* **Your assignment**
All entries are to be reproduced exactly; the pictures are to be omitted.

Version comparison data
== Segment start ==

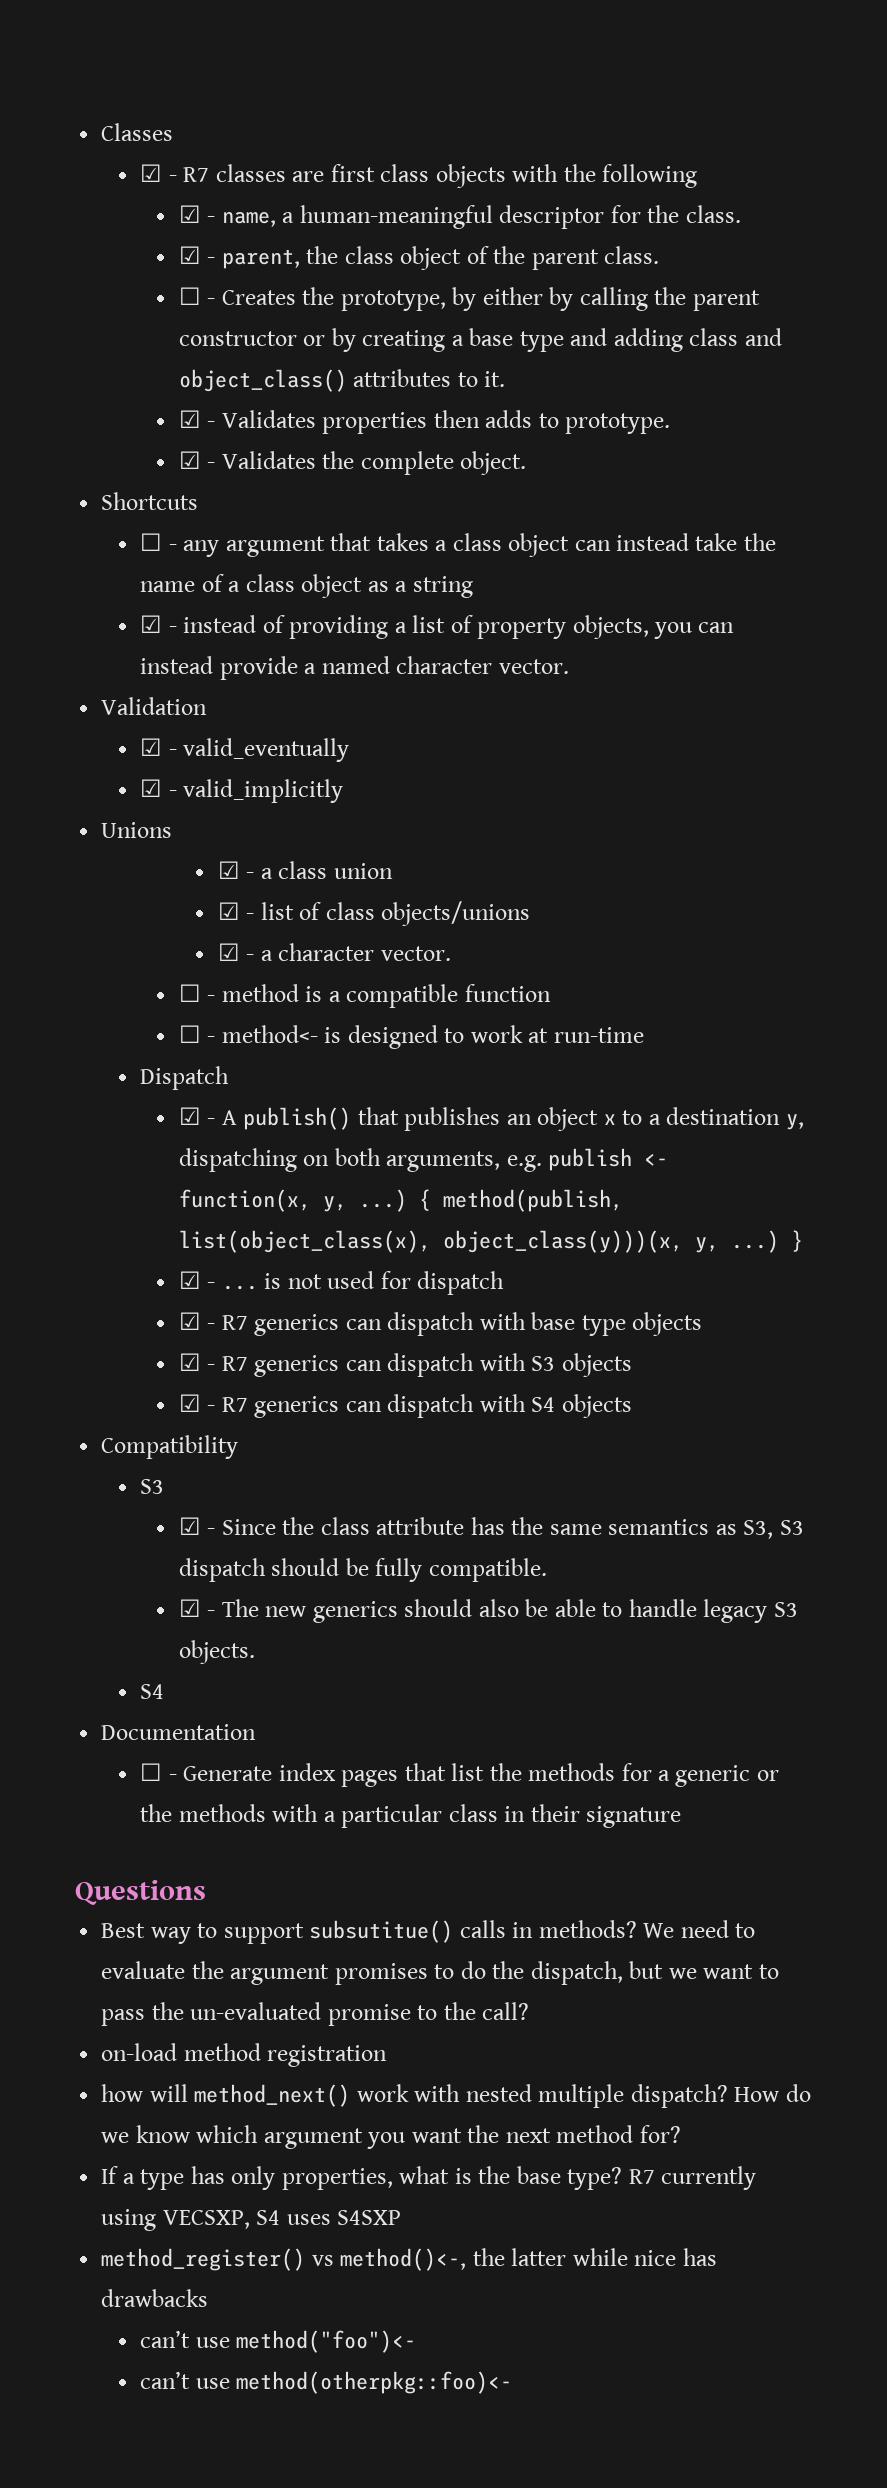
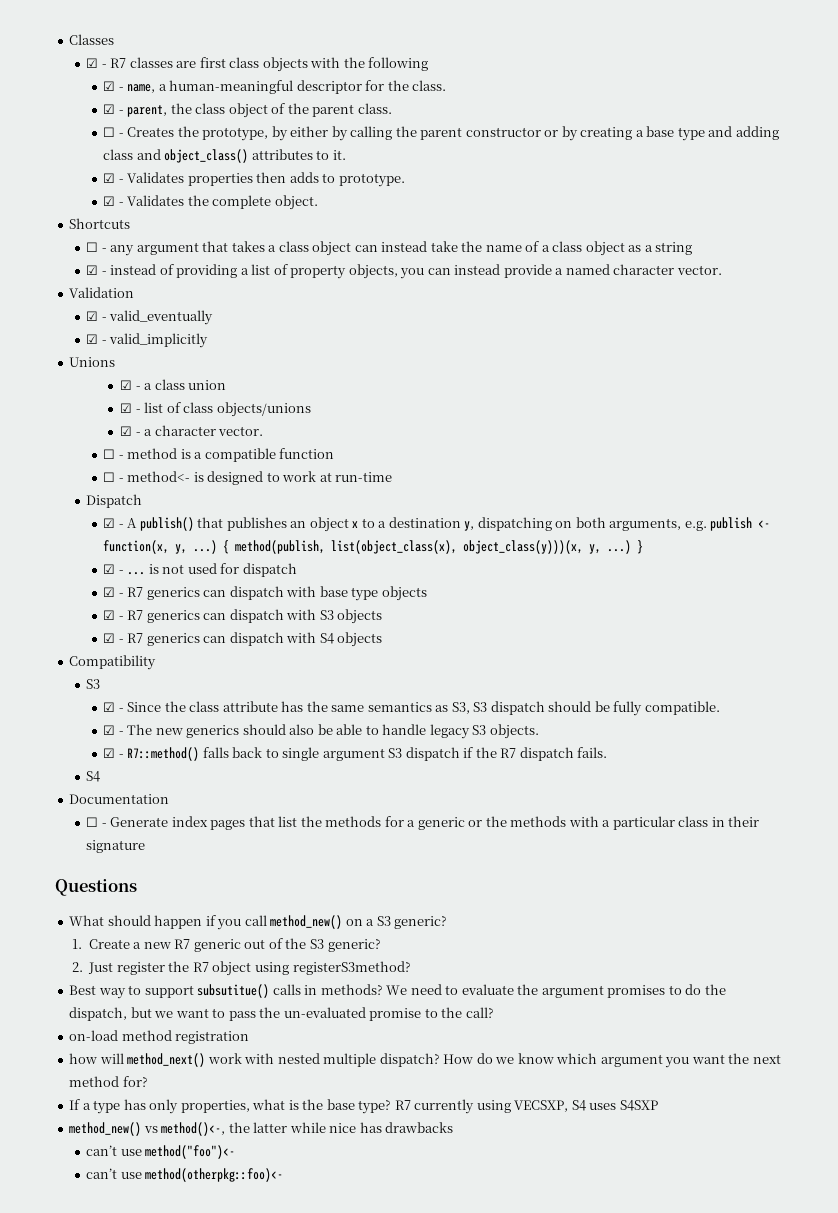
(255, 1652) none -> [103,747,608,761] // ☑ - R7::method() falls back to single argument S3 dispatch if the R7 dispatch fails.
(206, 1892) none -> [69,915,448,930] [71,938,381,952] [71,961,411,976] // What should happen if you call method_new() on a S3 generic? // 1. Create a new R7 generic out of the S3 generic? // 2. Just register the R7 object using registerS3method?
[101,2248,306,2271] method_register() -> [69,1122,142,1136] method_new()

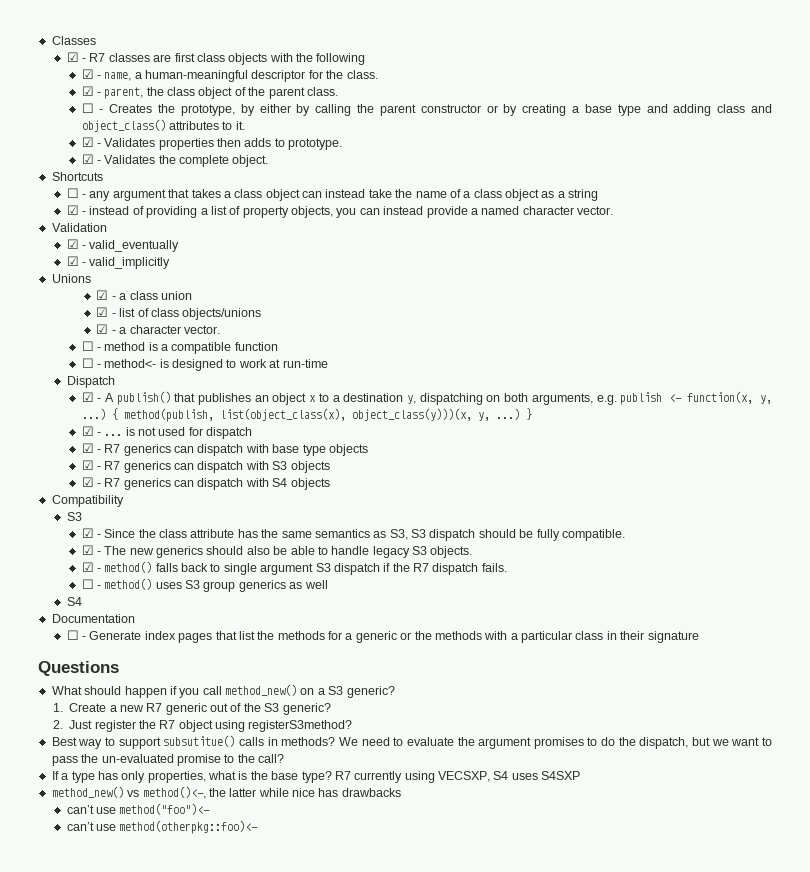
[127,747,200,761] R7::method() -> [104,561,153,573] method()
(608, 752) none -> [81,578,328,592] // ☐ - method() uses S3 group generics as well
[69,1030,250,1044] [69,1053,781,1068] [69,1076,148,1087] // on-load method registration // how will method_next() work with nested multiple dispatch? How do we know which argument you want the next method for? -> (284, 758) none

== Segment end ==

* **Response below**
(255, 1652) none -> [103,747,608,761] // ☑ - R7::method() falls back to single argument S3 dispatch if the R7 dispatch fails.
(206, 1892) none -> [69,915,448,930] [71,938,381,952] [71,961,411,976] // What should happen if you call method_new() on a S3 generic? // 1. Create a new R7 generic out of the S3 generic? // 2. Just register the R7 object using registerS3method?
[101,2248,306,2271] method_register() -> [69,1122,142,1136] method_new()

[127,747,200,761] R7::method() -> [104,561,153,573] method()
(608, 752) none -> [81,578,328,592] // ☐ - method() uses S3 group generics as well
[69,1030,250,1044] [69,1053,781,1068] [69,1076,148,1087] // on-load method registration // how will method_next() work with nested multiple dispatch? How do we know which argument you want the next method for? -> (284, 758) none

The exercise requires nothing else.